# Returning my 2nd Pellet Smoker....



## DonfromTexas (Aug 22, 2018)

\hello;  I am new to the forum...

So far I purchased a Masterbuilt upright large pellet smoker and a Sams club pellet smoker.  Returned both.  Issues and questions below.

1.  No smoke flavor at all.....zero......on the Sam's club smoker, which looks like a stick burners, I smoked St. Louis Ribs for 3 hours at 190 degrees with competition pellets from walmart.   no smoke at all!!

2.  Is a pellet smoker more like a glorified wood oven?  Maybe I am asking too much to have a tiny bit of smoke in the meat.

3.  I am not new to smoking meat as I can turn out a good brisket on my stick burner or electric smoker but both are more work and time and cleanup.  Is there a smoker that has self loading wood chip burner similar to pellets?

Frustrated in Texas...
thanks for any help given!!


----------



## ross77 (Aug 23, 2018)

This comes up from time to time on here. People have different taste preferences. If you are expecting really heavy smoke flavor you won’t get it from a pellet smoker. 

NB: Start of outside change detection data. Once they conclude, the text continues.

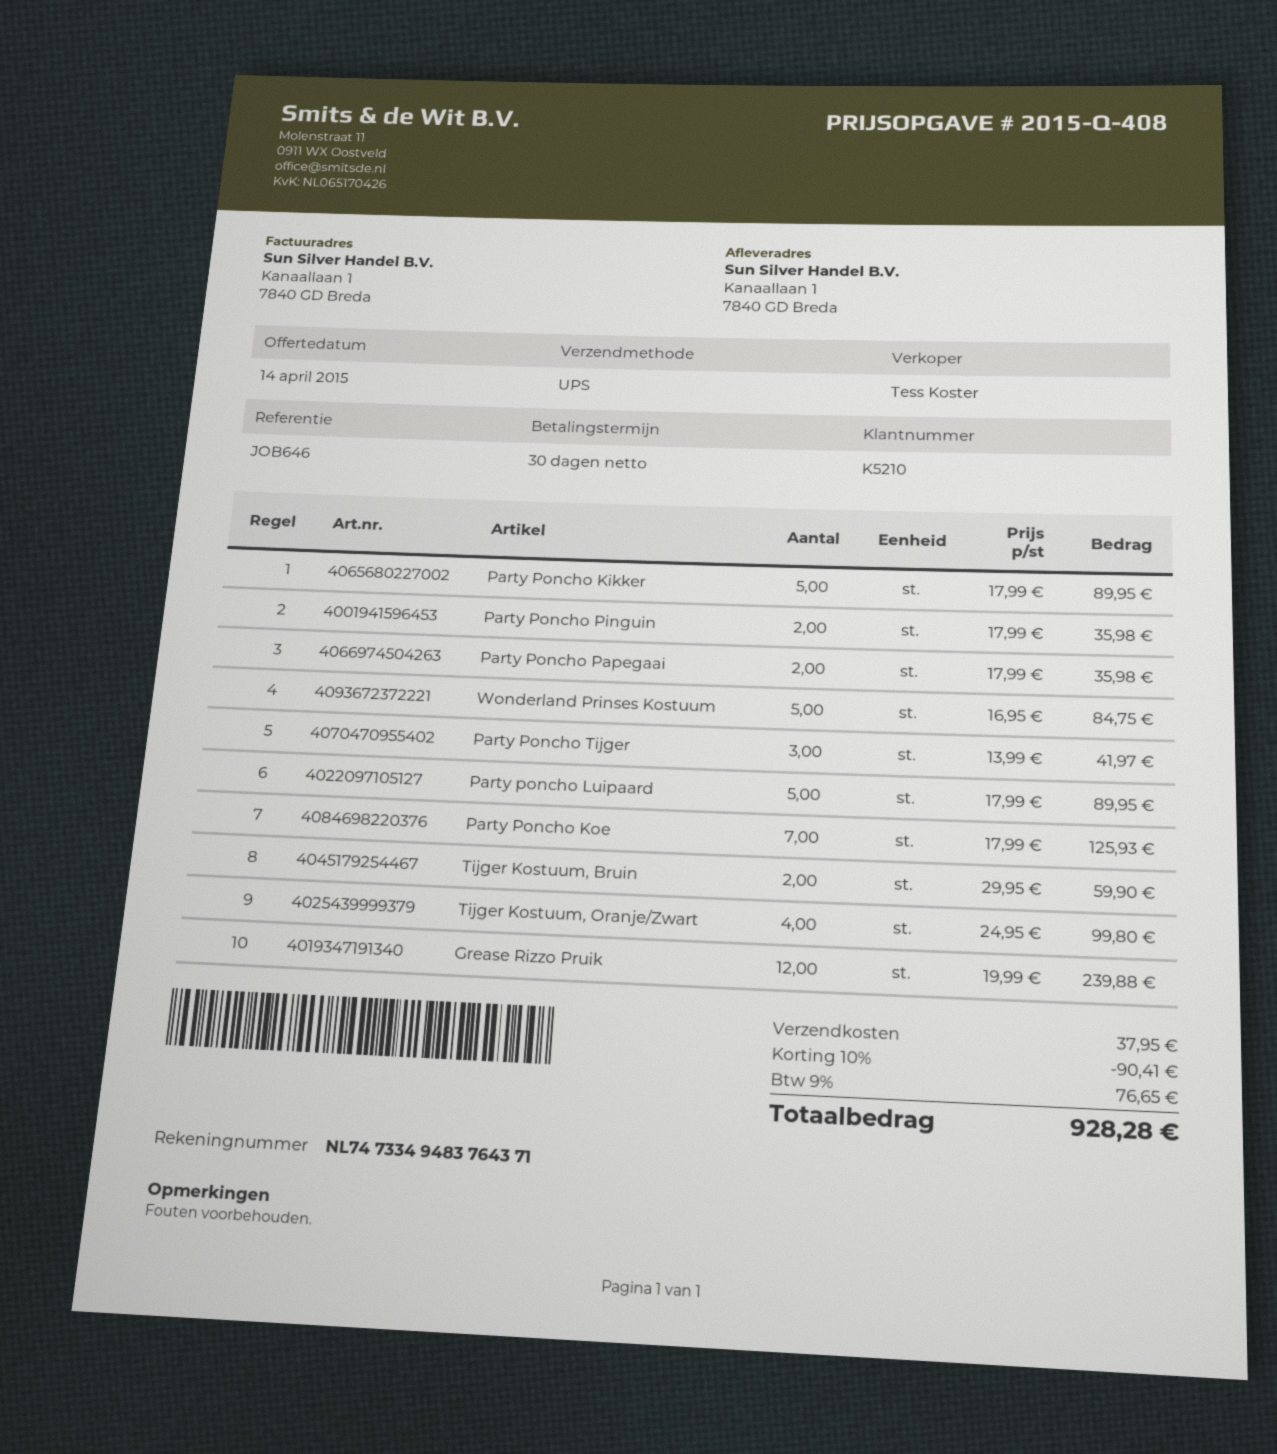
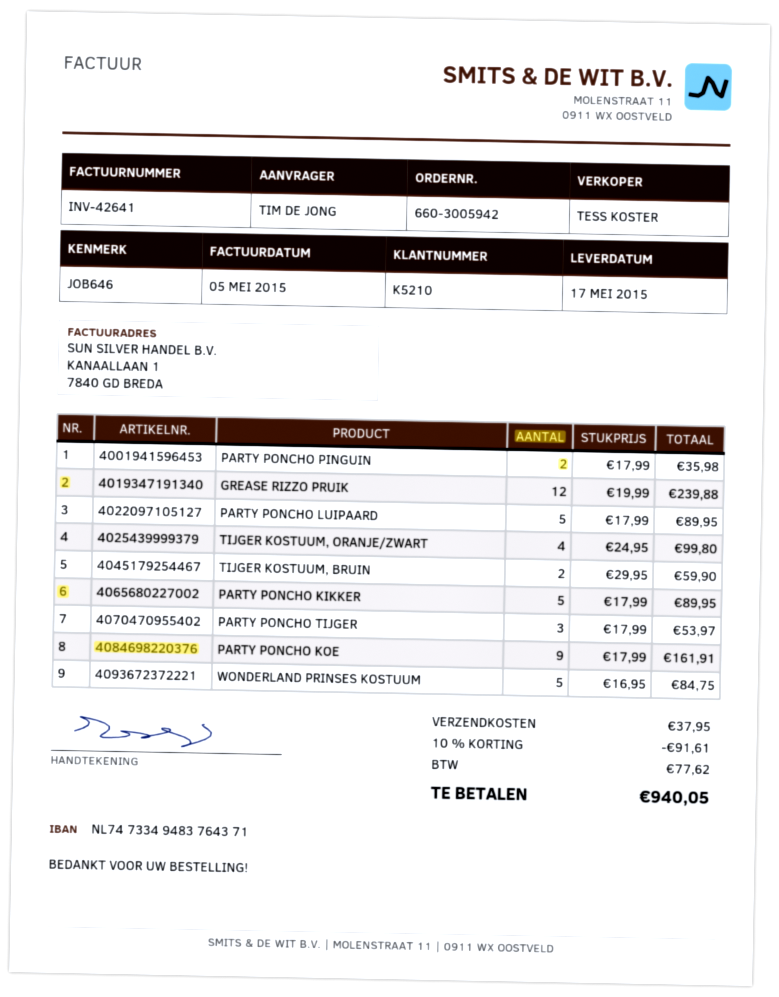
Party Poncho Papegaai: 2 x 17.99 = 35.98 -> none
Party Poncho Tijger: 3 x 13.99 = 41.97 -> 3 x 17.99 = 53.97
Party Poncho Koe: 7 x 17.99 = 125.93 -> 9 x 17.99 = 161.91
discount: 10% = 90.41 -> 10% = 91.61
tax: 76.65 -> 77.62
total: 928.28 -> 940.05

I’m not familiar with the Masterbuilt or the Sams models. The RecTec I use definitely adds smoke to the meats I’ve been cooking. 

It’s also dependent on which pellets you use. The Comp blends tend to have light smoke flavor. I’ve used the Pit Boss comp blend pellets from Wal-Mart and could taste almost nothing. I’d stick with 100% hickory or 100% mesquite pellets.


----------



## oldsmokerdude (Aug 23, 2018)

As ross mentioned, it depends heavily on the pellets you use. As he suggested, go with pellets that have 100% of the wood flavor you are seeking. If you want a blend, blend the pellets yourself. Almost all of the cheaper pellets (yes, Walmart) have only a smaller percentage of "flavor" wood and contain up to 70% of other wood (i.e. ash) that is very, very mild. The two brands most liked are BBQrsDelight and LumberJack pellets. But even they have "blends" that may provide less smoke than their 100% flavor wood pellets. Of course, they are a bit more expensive.

Additionally, lower temps generate more smoke. Some users smoke the first few hours at around 190 to 200 before kicking it up to their preferred cooking temp.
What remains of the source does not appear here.